Preamble

This exercise is based on the Appendix of Miller et al 2013. In this example we’re ignoring all kinds of important things like detectability and availability. This should not be treated as a serious analysis of these data! For a more complete treatment of detection-corrected abundance estimation via distance sampling and generalized additive models, see Miller et al. (2013).

From that appendix:

The analysis is based on a dataset of observations of pantropical dolphins in the Gulf of Mexico (shipped with Distance 6.0 and later). For convenience the data are bundled in an R-friendly format, although all of the code necessary for creating the data from the Distance project files is available on github. The OBIS-SEAMAP page for the data may be found at the SEFSC GoMex Oceanic 1996 survey page.

Doing these exercises

Probably the easiest way to do these exercises is to open this document in RStudio and go through the code blocks one by one (hitting the “play” button in the editor window), filling in the code where necessary and executing the commands one-by-one. You can then compile the document once you’re done to check that everything works.

Data format

The data are provided in the data/mexdolphins folder as the file mexdolphins.RData. Loading this we can see what is provided:

load("data/mexdolphins/mexdolphins.RData")
ls()
## [1] "mexdolphins"  "pred_latlong" "preddata"
  • mexdolphins the data.frame containing the observations and covariates, used to fit the model.
  • pred_latlong an sp object that has the shapefile for the prediction grid, used for fancy graphs
  • preddata prediction grid without any fancy spatial stuff

Looking further into the mexdolphins frame we see:

str(mexdolphins)
## 'data.frame':    387 obs. of  11 variables:
##  $ Sample.Label  : chr  "19960417-1" "19960417-2" "19960417-3" "19960417-4" ...
##  $ longitude     : num  -86.9 -86.8 -86.7 -86.7 -86.6 ...
##  $ latitude      : num  29.9 29.8 29.8 29.7 29.6 ...
##  $ x             : num  836106 846013 855023 864610 873598 ...
##  $ y             : num  -1011416 -1021407 -1029785 -1039168 -1048266 ...
##  $ Effort        : num  13800 14000 14000 13900 13800 13800 14000 14000 13900 14800 ...
##  $ Transect.Label: chr  "19960417" "19960417" "19960417" "19960417" ...
##  $ depth         : num  135 148 152 164 180 ...
##  $ count         : num  0 0 0 0 0 0 0 0 0 0 ...
##  $ off.set       : num  18.7 18.7 18.7 18.7 18.7 ...
##  $ segment.area  : num  2.17e+08 2.20e+08 2.20e+08 2.18e+08 2.17e+08 ...

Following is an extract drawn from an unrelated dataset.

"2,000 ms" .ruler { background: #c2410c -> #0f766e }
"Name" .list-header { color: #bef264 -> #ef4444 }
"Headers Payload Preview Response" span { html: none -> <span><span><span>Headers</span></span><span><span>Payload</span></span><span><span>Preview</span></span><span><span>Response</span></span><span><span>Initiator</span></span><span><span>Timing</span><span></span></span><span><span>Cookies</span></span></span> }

A brief explanation of each entry:

  • Sample.Label identifier for the effort “segment” (approximately square sampling area)
  • Transect.Label identifier for the transect that this segment belongs to
  • longitude, latitude location in lat/long of this segment
  • x, y location in projected coordinates (projected using the North American Lambert Conformal Conic projection)
  • Effort the length of the current segment
  • depth the bathymetry at the segment’s position
  • count number of dolphins observed in this segment
  • segment.area the area of the segment (Effort multiplied by the width of the segment
  • off.set the logarithm of the segment.area multiplied by a correction for detectability (see link to appendix above for more information on this)

Modelling

Our objective here is to build a spatially explicit model of abundance of the dolphins. In some sense this is a kind of species distribution model.

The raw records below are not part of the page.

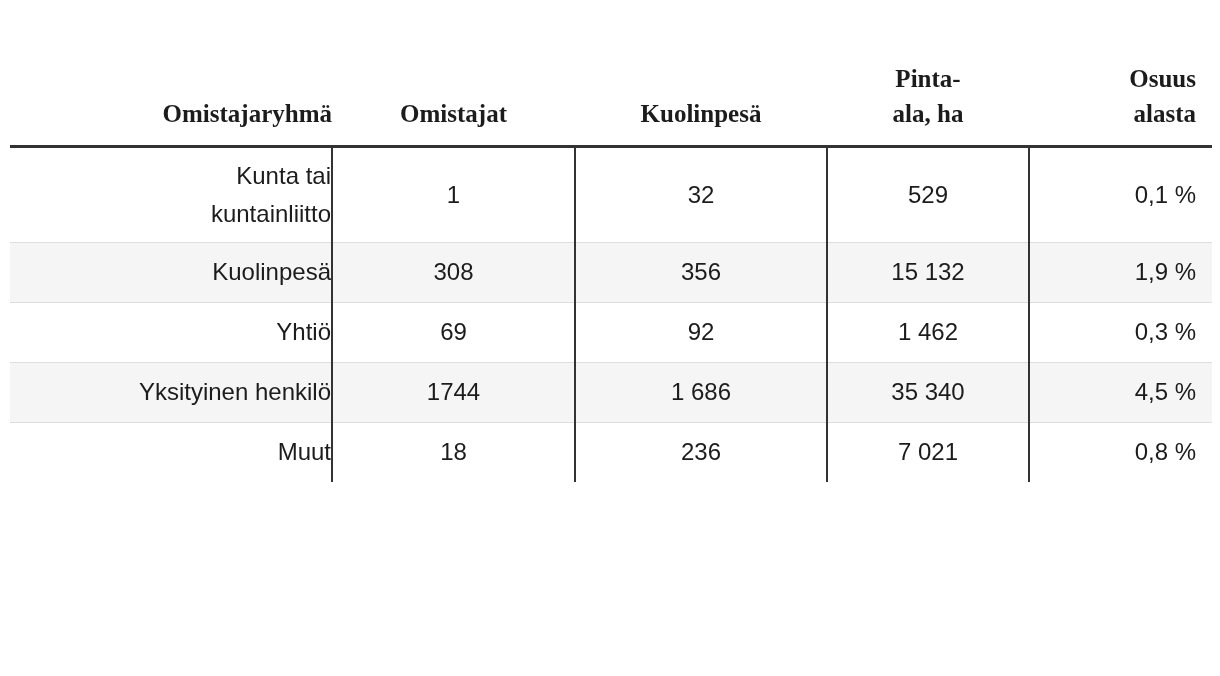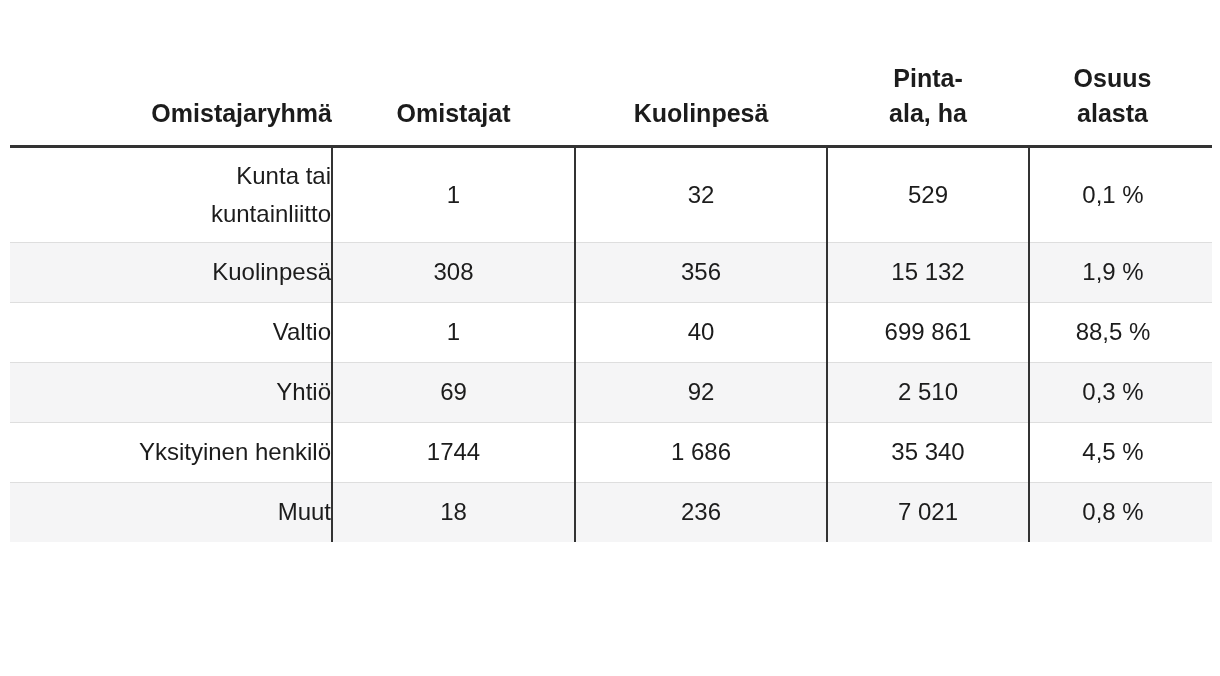"Pinta-" thead th { font-family: none -> Liberation Serif, serif }
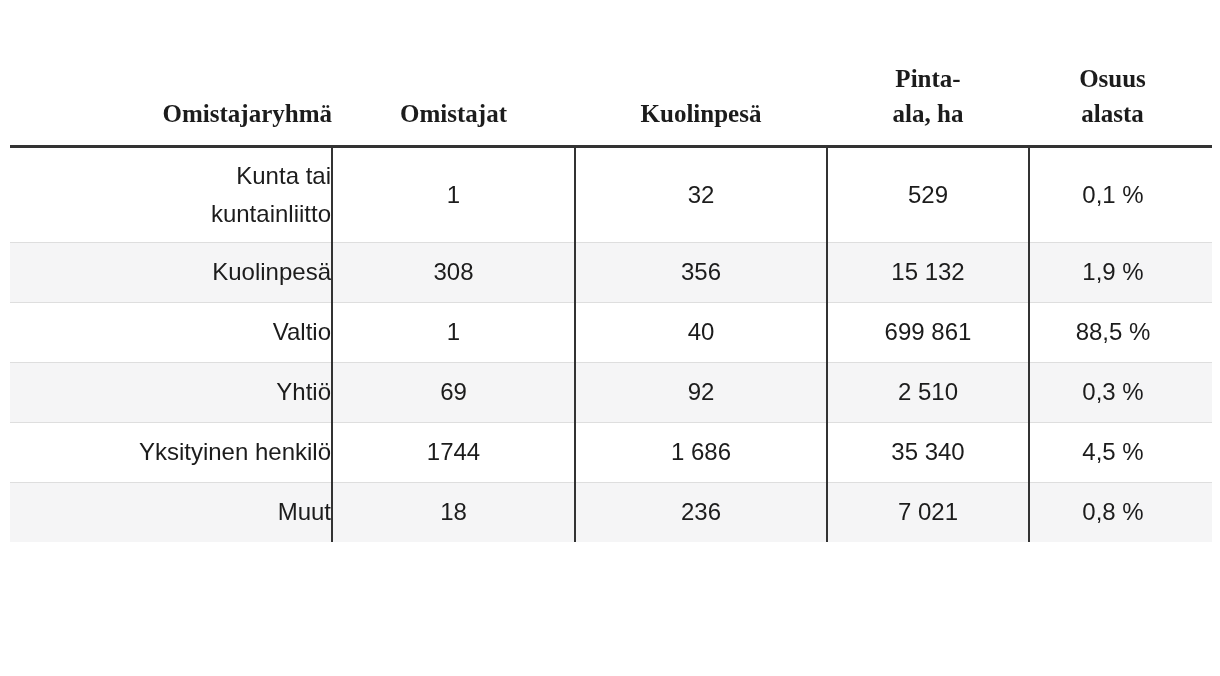"Osuus" .ar { text-align: center -> right }
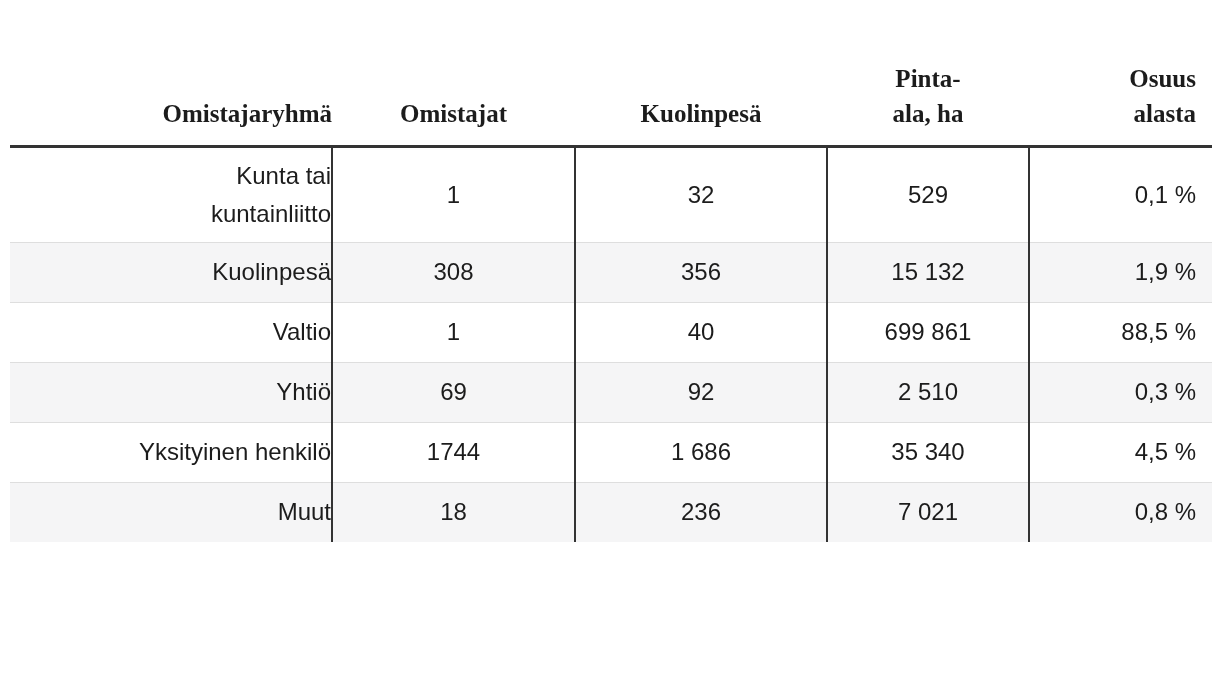"Valtio" tr { html: <tr> <td>Valtio</td> <td>1</td> <td>40</td> <td>699 861</td> <td>88,5 %</td> </tr> -> none }
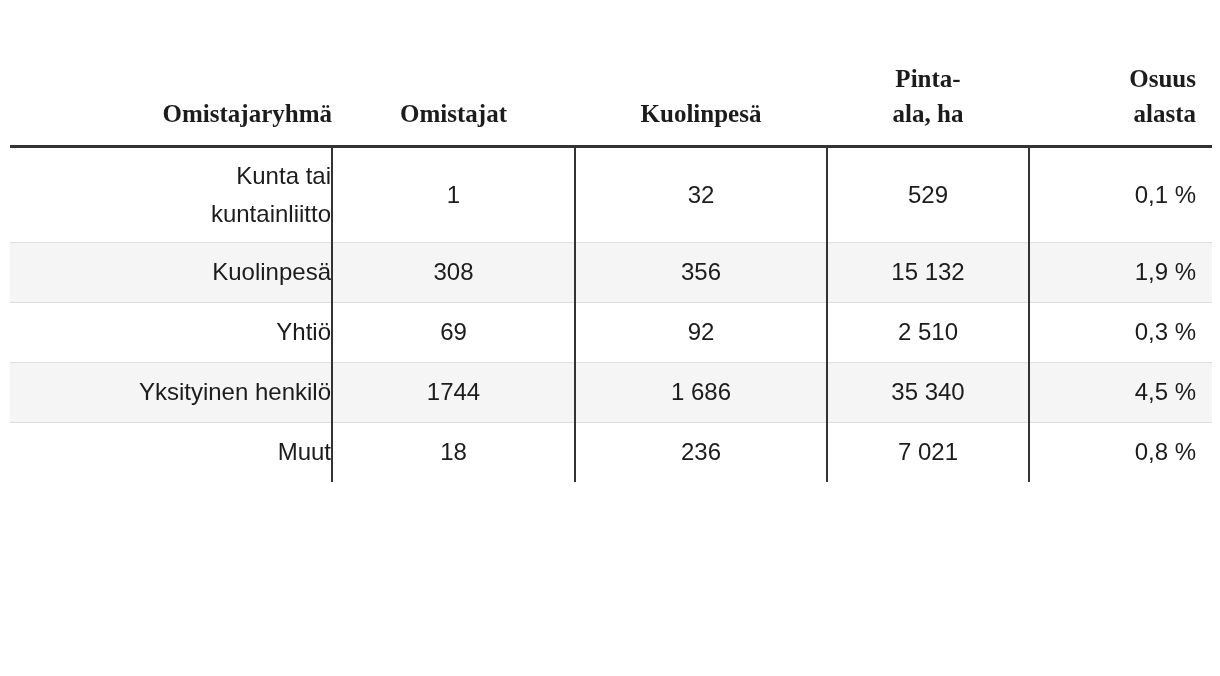"2 510" td.ac { text: 2 510 -> 1 462 }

Our possible covariates to model abundance are location and depth. These are fairly good predictors of the abundance (SPOILER ALERT), though we could probably improve the model further by including things like sea surface temperature and chlorophyll a.

A simple model to start with

We can begin with the model we showed in the first lecture:

library(mgcv)
## Loading required package: nlme
## This is mgcv 1.8-13. For overview type 'help("mgcv-package")'.
dolphins_depth <- gam(count ~ s(depth) + offset(off.set),
                      data = mexdolphins,
                      family = quasipoisson(),
                      method = "REML")

That is we fit the counts as a function of depth, using the offset to take into account effort. We use a quasi-Poisson response (i.e., modelling just the mean-variance relationship such that the variance is proportional to the mean) and use REML for smoothness selection.

We can check the assumptions of this model by using gam.check:

gam.check(dolphins_depth)

## 
## Method: REML   Optimizer: outer newton
## full convergence after 6 iterations.
## Gradient range [-1.608994e-07,8.599046e-10]
## (score 948.2765 & scale 145.3355).
## Hessian positive definite, eigenvalue range [1.146275,192.5329].
## Model rank =  10 / 10 
## 
## Basis dimension (k) checking results. Low p-value (k-index<1) may
## indicate that k is too low, especially if edf is close to k'.
## 
##            k'  edf k-index p-value
## s(depth) 9.00 6.59    1.02       1

As is usual for count data, these plots are a bit tricky to interpret. For example the residuals vs linear predictor plot in the top right has that nasty line through it that makes looking for pattern tricky. We can see easily that the line equates to the zero count observations:

# code from the insides of mgcv::gam.check
resid <- residuals(dolphins_depth, type="deviance")
linpred <- napredict(dolphins_depth$na.action, dolphins_depth$linear.predictors)
plot(linpred, resid, main = "Resids vs. linear pred.",
     xlab = "linear predictor", ylab = "residuals")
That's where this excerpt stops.